I am using neo4j to solve a realtime normalization problem. Lets say I have 3 places from 2 different sources. 1 source 45 gives me 2 places that are in-fact duplicates of each other, and 1 source 55 gives me 1 correct identifier. However, for any place identifier (duplicate or not), I want to find the closest set of places that are unique by a feed identifier. My data looks like so:

CREATE (a: Place {feedId:45, placeId: 123, name:"Empire State", address: "350 5th Ave", city: "New York", state: "NY", zip: "10118" })
CREATE (b: Place {feedId:45, placeId: 456, name:"Empire State Building", address: "350 5th Ave", city: "New York", state: "NY"})
CREATE (c: Place {feedId:55, placeId: 789, name:"Empire State", address: "350 5th Ave", city: "New York", state: "NY", zip: "10118"})
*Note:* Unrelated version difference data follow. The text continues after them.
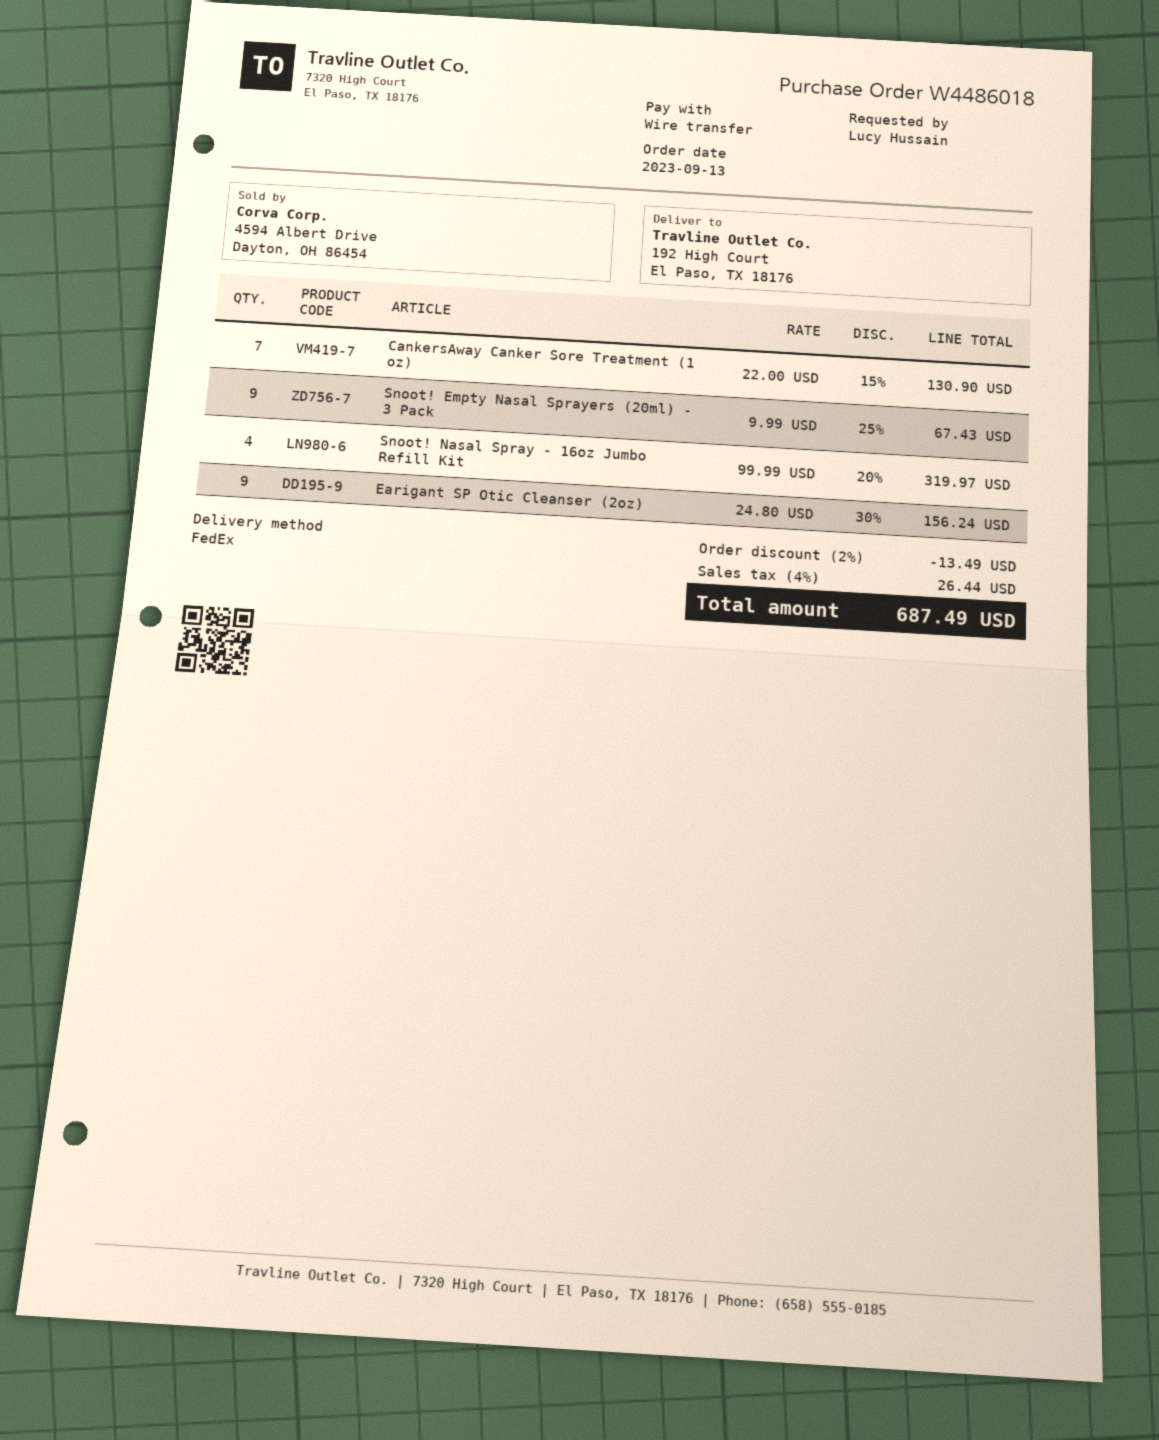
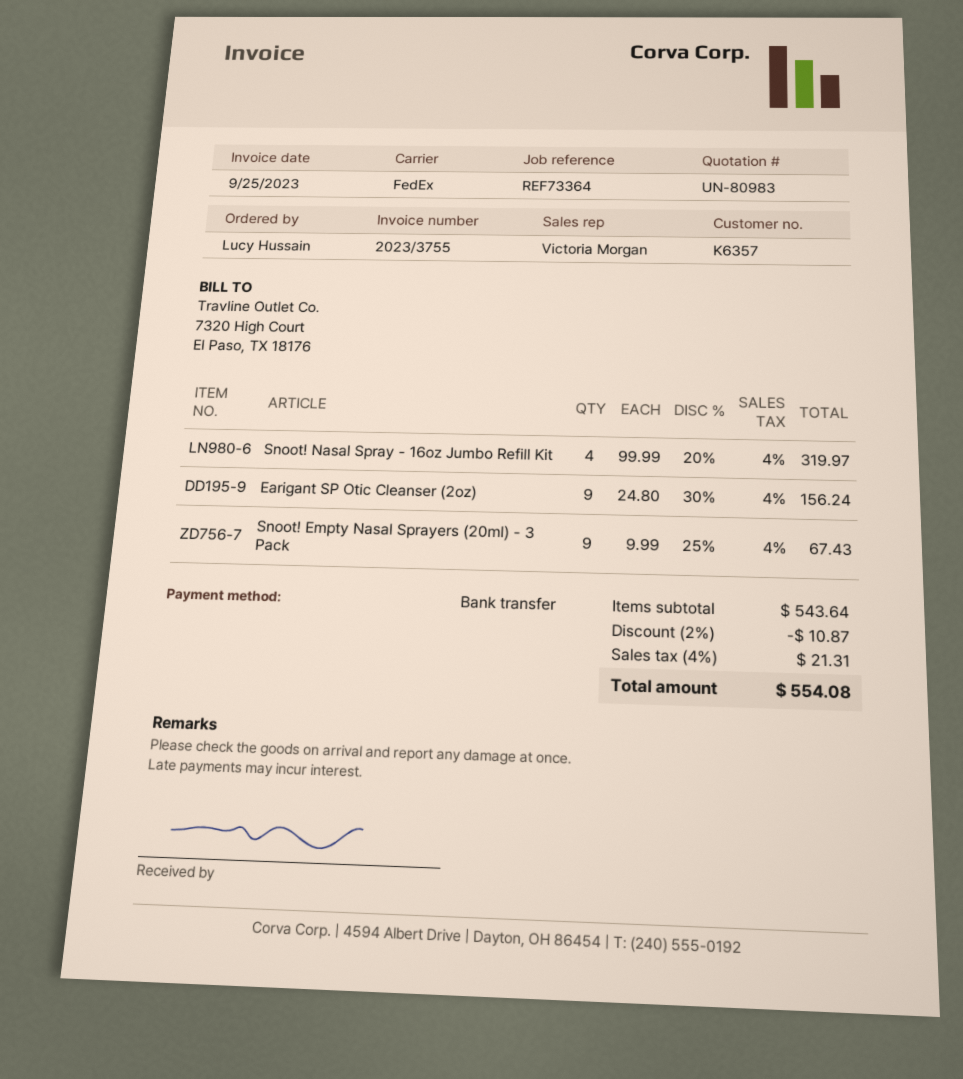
CankersAway Canker Sore Treatment (1 oz): 7 x 22.00 - 15% = 130.90 -> none
discount: 2% = 13.49 -> 2% = 10.87
tax: 4% = 26.44 -> 4% = 21.31
total: 687.49 -> 554.08

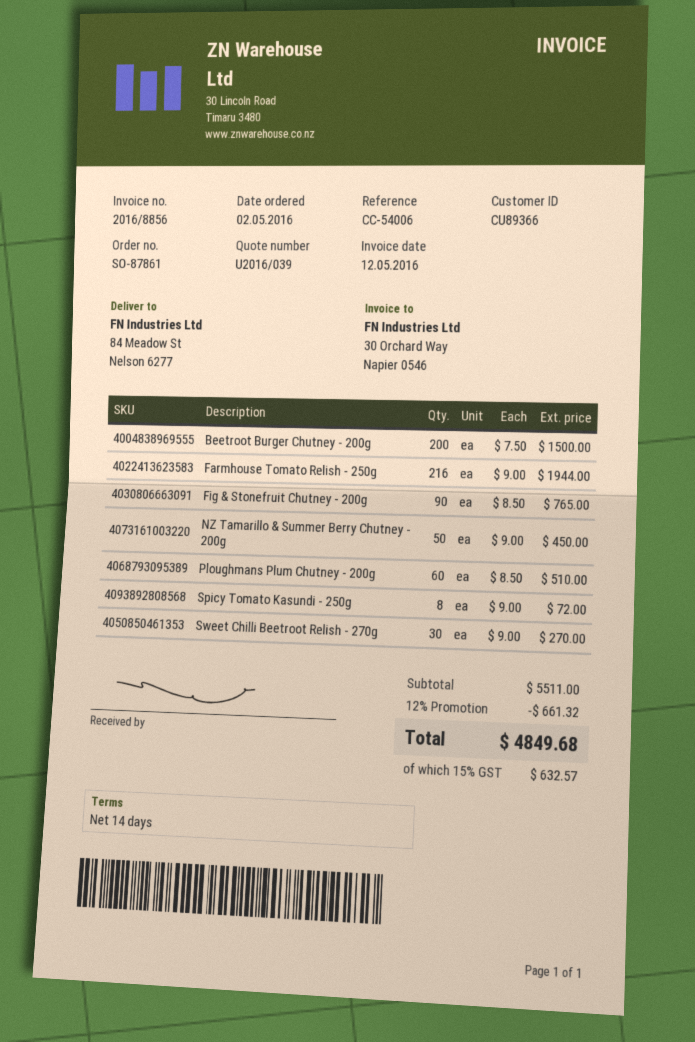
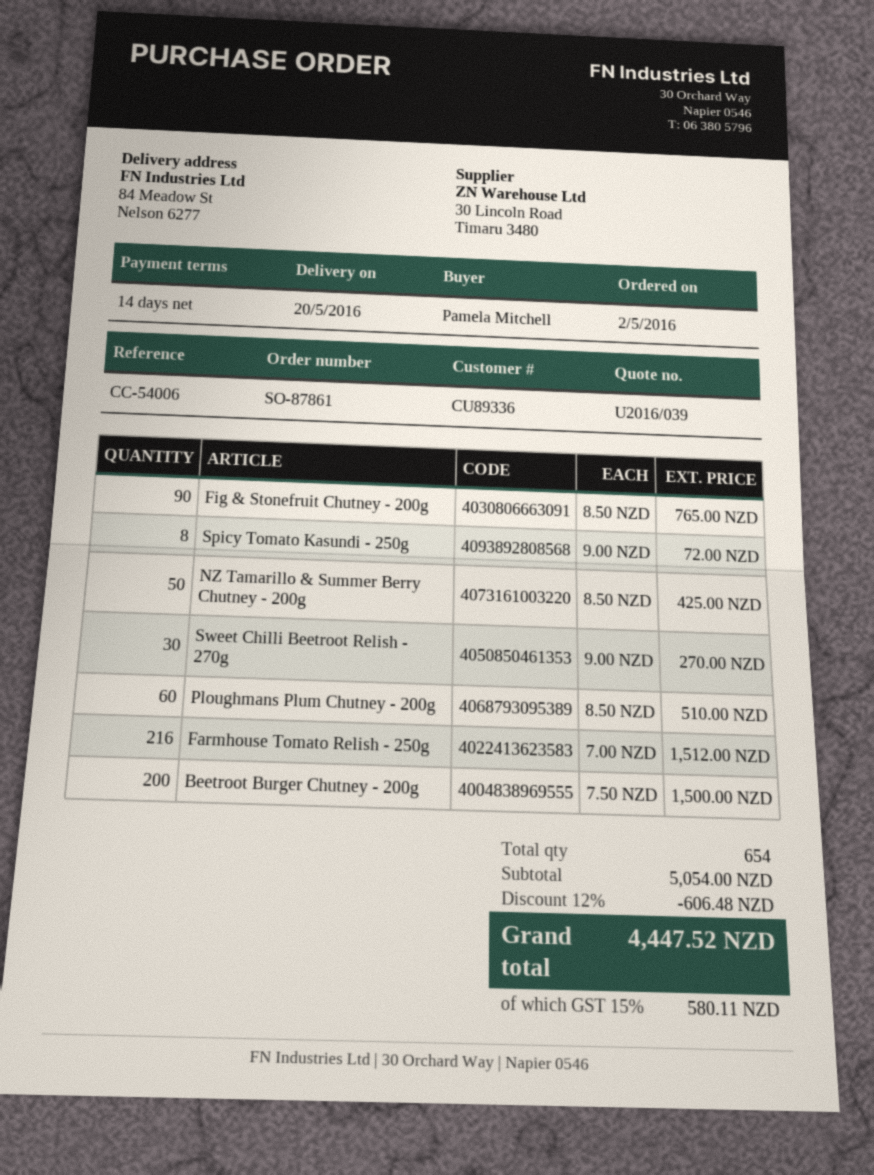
customer number: CU89366 -> CU89336
Farmhouse Tomato Relish - 250g: 216 x 9.00 = 1944.00 -> 216 x 7.00 = 1512.00
NZ Tamarillo & Summer Berry Chutney - 200g: 50 x 9.00 = 450.00 -> 50 x 8.50 = 425.00
subtotal: 5511.00 -> 5054.00
discount: 12% = 661.32 -> 12% = 606.48
tax: 15% = 632.57 -> 15% = 580.11
total: 4849.68 -> 4447.52

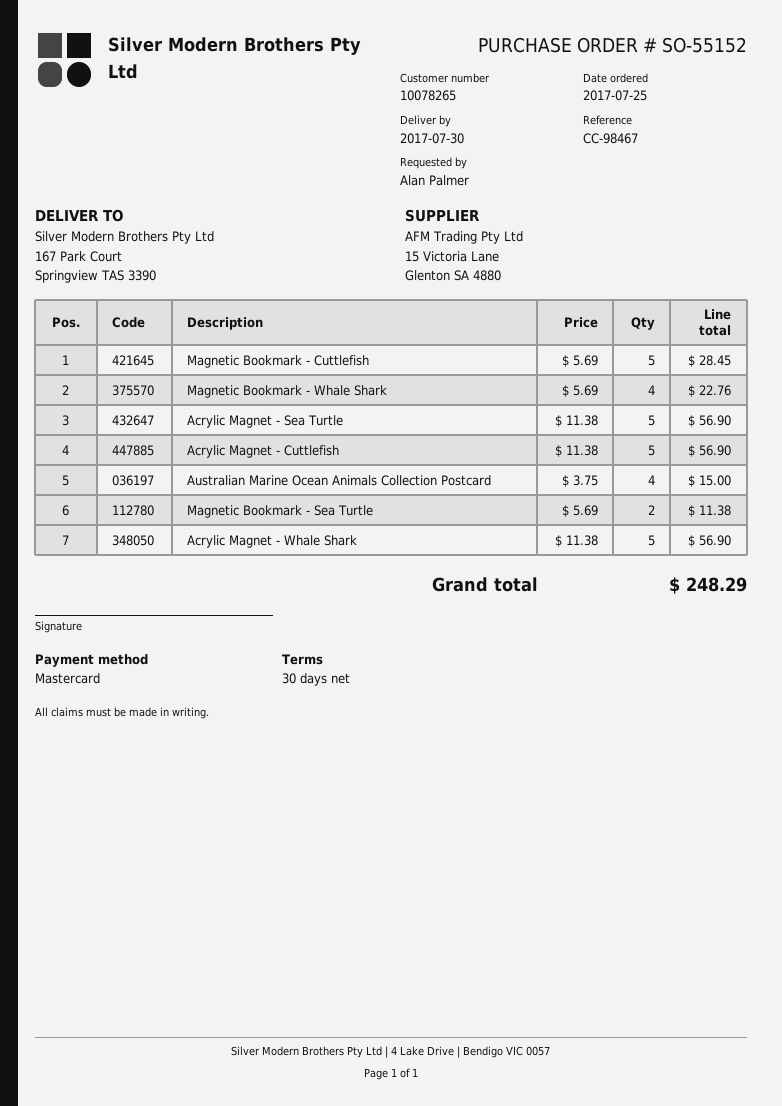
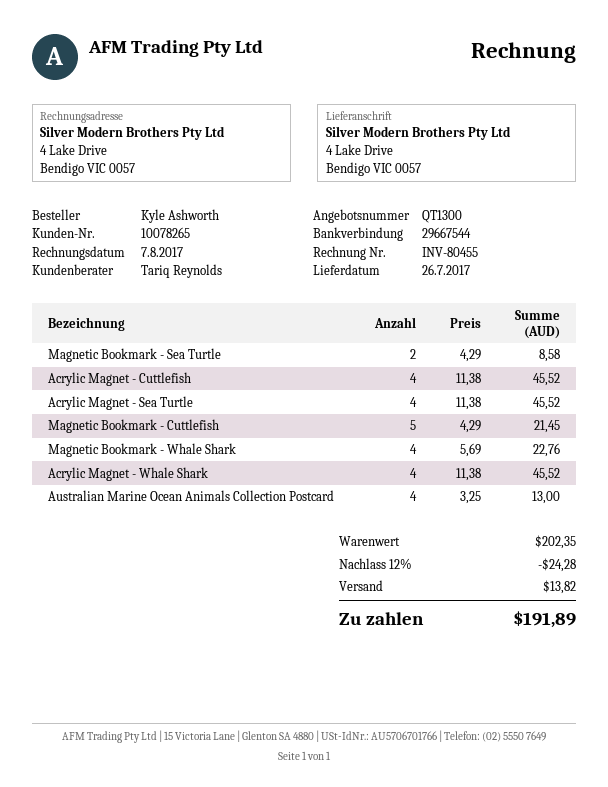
delivery date: 2017-07-30 -> 2017-07-26
ordered by: Alan Palmer -> Kyle Ashworth
ship to: 167 Park Court, Springview TAS 3390 -> 4 Lake Drive, Bendigo VIC 0057
Magnetic Bookmark - Cuttlefish: 5 x 5.69 = 28.45 -> 5 x 4.29 = 21.45
Acrylic Magnet - Sea Turtle: 5 x 11.38 = 56.90 -> 4 x 11.38 = 45.52
Acrylic Magnet - Cuttlefish: 5 x 11.38 = 56.90 -> 4 x 11.38 = 45.52
Australian Marine Ocean Animals Collection Postcard: 4 x 3.75 = 15.00 -> 4 x 3.25 = 13.00
Magnetic Bookmark - Sea Turtle: 2 x 5.69 = 11.38 -> 2 x 4.29 = 8.58
Acrylic Magnet - Whale Shark: 5 x 11.38 = 56.90 -> 4 x 11.38 = 45.52
discount: none -> 12% = 24.28
shipping: none -> 13.82
total: 248.29 -> 191.89

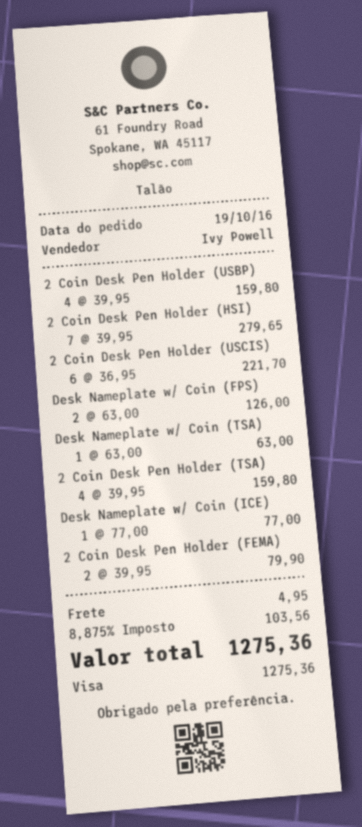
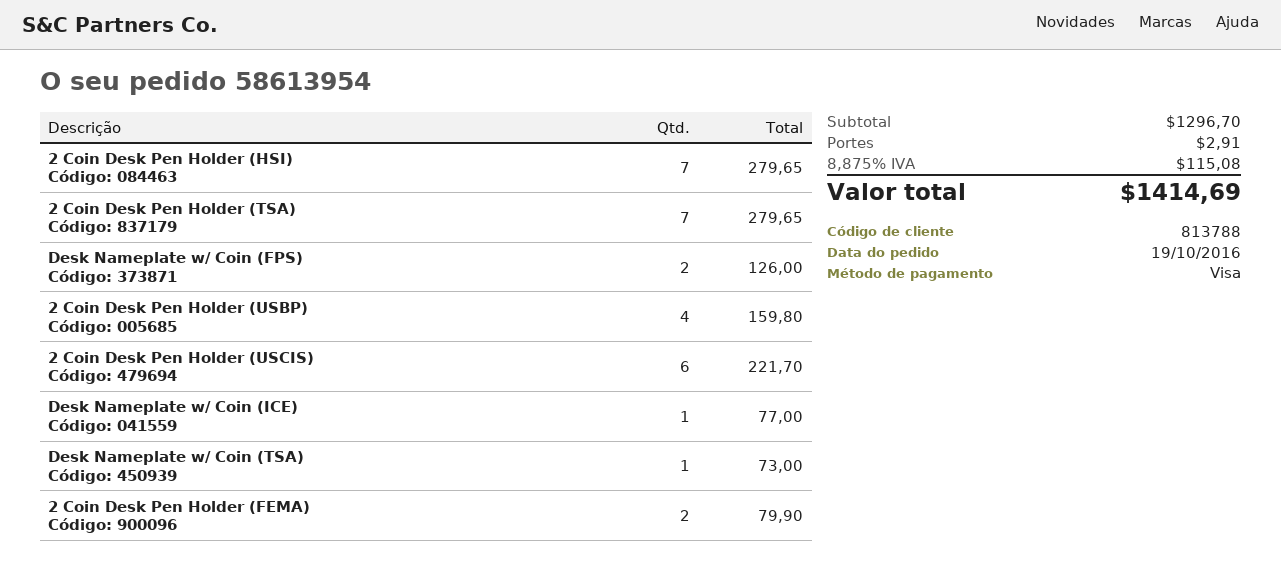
Desk Nameplate w/ Coin (TSA): 1 for 63.00 -> 1 for 73.00
2 Coin Desk Pen Holder (TSA): 4 for 159.80 -> 7 for 279.65
shipping: 4.95 -> 2.91
tax: 8.875% = 103.56 -> 8.875% = 115.08
total: 1275.36 -> 1414.69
I have connected these nodes by Matching nodes so I can do some normalization on the data. For instance:

MERGE (m1: Matching:NameAndCity { attr: "EmpireStateBuildingNewYork", cost: 5.0 })
MERGE (a)-[:MATCHES]-(m1)
MERGE (b)-[:MATCHES]-(m1)
MERGE (c)-[:MATCHES]-(m1)
MERGE (m2: Matching:CityAndZip { attr: "NewYork10118", cost: 7.0 })
MERGE (a)-[:MATCHES]-(m2)
MERGE (c)-[:MATCHES]-(m2)

When I want to find what are the closest matches from a start place id, I can run a match on all paths from the start node, ranked by cost, ie:

MATCH p=(a:Place {placeId:789, feedId:55})-[*..4]-(d:Place)
WHERE NONE (n IN nodes(p)
        WHERE size(filter(x IN nodes(p)
                          WHERE n = x))> 1)
WITH    p,
        reduce(costAccum = 0, n in filter(n in nodes(p) where has(n.cost)) | costAccum+n.cost) AS costAccum
        order by costAccum
RETURN p, costAccum

However, as there are multiple paths to the same places, I get the same node replicated multiple times when querying like this. Is it possible to collect the nodes and their costs, and then only return a distinct subset (for e.g., give me the best result from feed 45 and 55?

How could I return a distinct set of paths, ranked by cost, and unique by the feed identifier? Am I structuring this type of problem wrong?

Please help!

eurobrew
  • 77
  • 4
  • could you provide a more complete sample graph using http://console.neo4j.org? – Stefan Armbruster Apr 25 '15 at 20:11
  • Not complitly sure on what you want, but you do know the "Order by" and "Distinct? (http://neo4j.com/docs/stable/query-order.html#order-by-order-nodes-in-descending-order and http://neo4j.com/docs/stable/query-aggregation.html#aggregation-distinct)? – Thomas Apr 26 '15 at 21:46

1 Answers1

0

You can collect all paths for each place d, and then just take the best path in each collection (since they will be sorted then collected)

MATCH p=(a:Place {placeId:789, feedId:55})-[*..4]-(d:Place)
WITH d, collect(p) as paths,
        reduce(costAccum = 0, n in filter(n in nodes(p) where has(n.cost)) | costAccum+n.cost) AS costAccum
        order by costAccum
RETURN head(paths) as p, costAccum
Tezra
  • 8,463
  • 3
  • 31
  • 68